19 maja w Centrum Kultury Rodzimej w willi Czerwony Dwór odbył koncert pieśni polskich - w hołdzie św. Janowi Pawłowi II w wykonaniu Macieja Naczka. Wydarzenie wpisuje się w obchody 25-lecia wizyty Jana Pawła II w Zakopanem
W kulturę człowieka od samego początku wpisany jest bardzo głęboko element piękna. Piękno wszechświata jest jak gdyby odbite w oczach Boga, o którym powiedziano: „A Bóg widział, że wszystko co uczynił, było bardzo dobre” (…)
„Każdy naród żyje dziełami swojej kultury. My, Polacy, na przykład, żyjemy tym wszystkim, czego początek odnajdujemy w pieśni Bogurodzica – najstarszej zapisanej polskiej poezji, jak też starodawnej melodii z nią związanej.” Napisał w swych rozważaniach Pamięć i tożsamość Jan Paweł II, który jak nikt inny cenił kulturę, stanowiącą o naszej tożsamości.
Minęła kolejna rocznica urodzin Karola Wojtyły, za niespełna dwa tygodnie minie 25 lat od błogosławionych chwil pobytu Ojca Świętego na Podhalu. W Zakopanem - to 6 i 7 czerwca 1997 roku.
Koncert pieśni polskich w Centrum Kultury Rodzimej w willi Czerwony Dwór odbył się w hołdzie Janowi Pawłowi Wielkiemu II,w ramach obchodów 25- lecia pobytu Ojca Świętego na podhalańskiej ziemi.
Wystąpili Maciej Naczk – baryton liryczny, którego głos jest ceniony przez światowej sławy autorytety śpiewu klasycznego. Uczestniczył w wielu zagranicznych wydarzeniach oratoryjnych i operowych. Szczególną pasją darzy muzykę sakralną oraz kameralną, co przekłada na grunt regionalny. Dotychczas zainicjował i wykonał (koordynując prace orkiestry i chórów) wiele koncertów muzyki klasycznej i liturgicznej na Pomorzu.

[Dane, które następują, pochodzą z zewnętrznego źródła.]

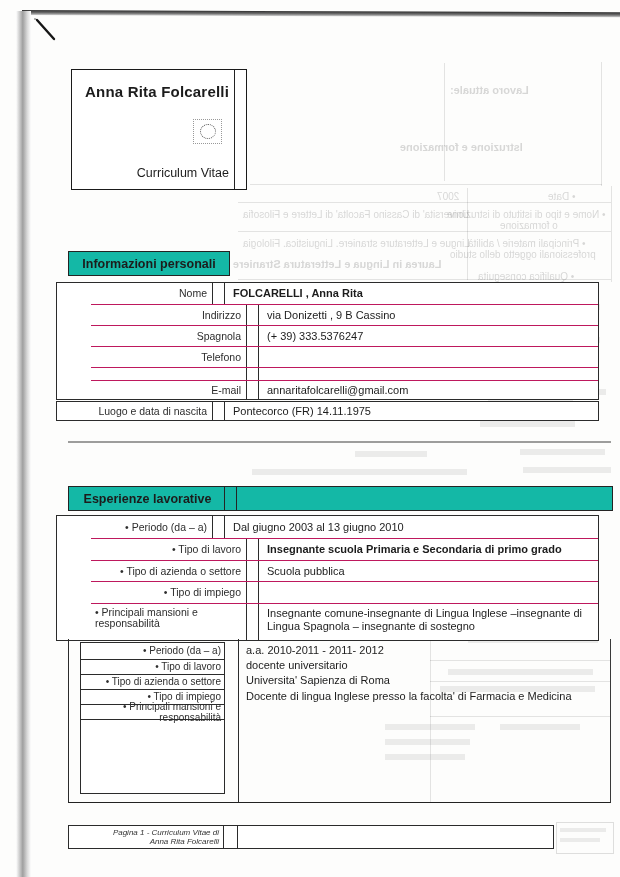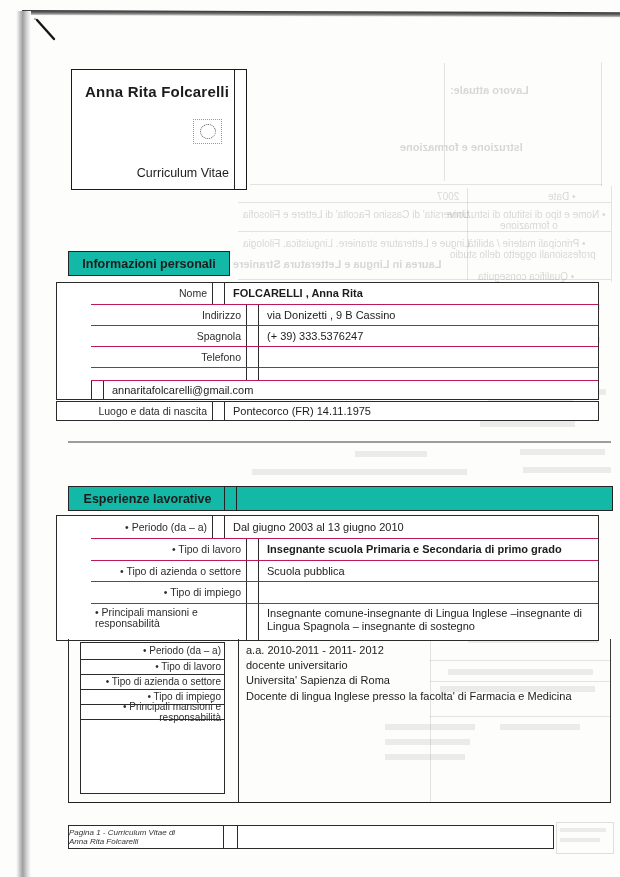--- a/index.html
+++ b/index.html
@@ -163,6 +163,7 @@
       <div class="vcell"></div>
     </div>
     <div class="trow r19">
+      <div class="lcell">E-mail</div>
       <div class="scell"></div>
       <div class="vcell">annaritafolcarelli@gmail.com</div>
     </div>

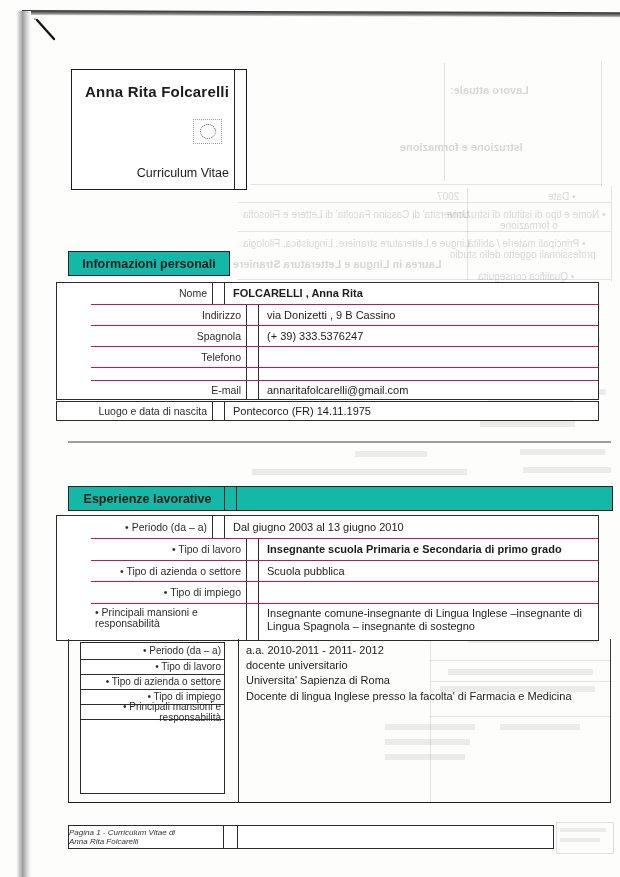--- a/index.html
+++ b/index.html
@@ -50,7 +50,7 @@
   
   .footer{position:absolute;left:68px;top:825px;width:486px;height:24px;border:1.2px solid #2b2b2b;
           box-sizing:border-box;display:flex;background:#fff;}
-  .f-text{width:154px;box-sizing:border-box;display:flex;flex-direction:column;align-items:flex-start;
+  .f-text{width:154px;box-sizing:border-box;display:flex;flex-direction:column;align-items:flex-end;
           justify-content:center;padding-right:4px;font-size:8px;font-style:italic;line-height:9px;color:#333;}
   .f-spacer{width:15px;border-left:1px solid #2b2b2b;border-right:1px solid #2b2b2b;box-sizing:border-box;}
   .f-rest{flex:1;}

Przy fortepianie zasiadł Oskar Maj, student Akademii Muzycznej w Gdańsku w klasie organów Prof. Romana Peruckiego, a słowaświętego dziś Jana Pawła II – odczytał Piotr Łakomik, aktor Teatru Witkacego w Zakopanem.
Licznie zgromadzona publiczność gorąco oklaskiwała wspaniałe interpretacje pieśni Karłowicza i Moniuszki, nie obyło się bez bisów.
„To była odtrutka na nasze czasy” komentowali słuchacze, a na koniec wybrzmiały słowa Jana Pawła II, wypowiedziane po Mszy św. w dniu 6 czerwca 1997 roku pod Wielką Krokwią:
„Dzisiaj dziękowałem Bogu za to, że wasi przodkowie na Giewoncie wznieśli krzyż. Ten krzyż patrzy na całą Polskę od Tatr aż do Bałtyku i ten krzyż mówi całej Polsce: Sursum corda – W górę serca! Trzeba, ażeby cała Polska, od Bałtyku aż po Tatry, patrząc w stronę krzyża na Giewoncie, słyszała i powtarzała: Sursum corda – W górę serca! Amen.”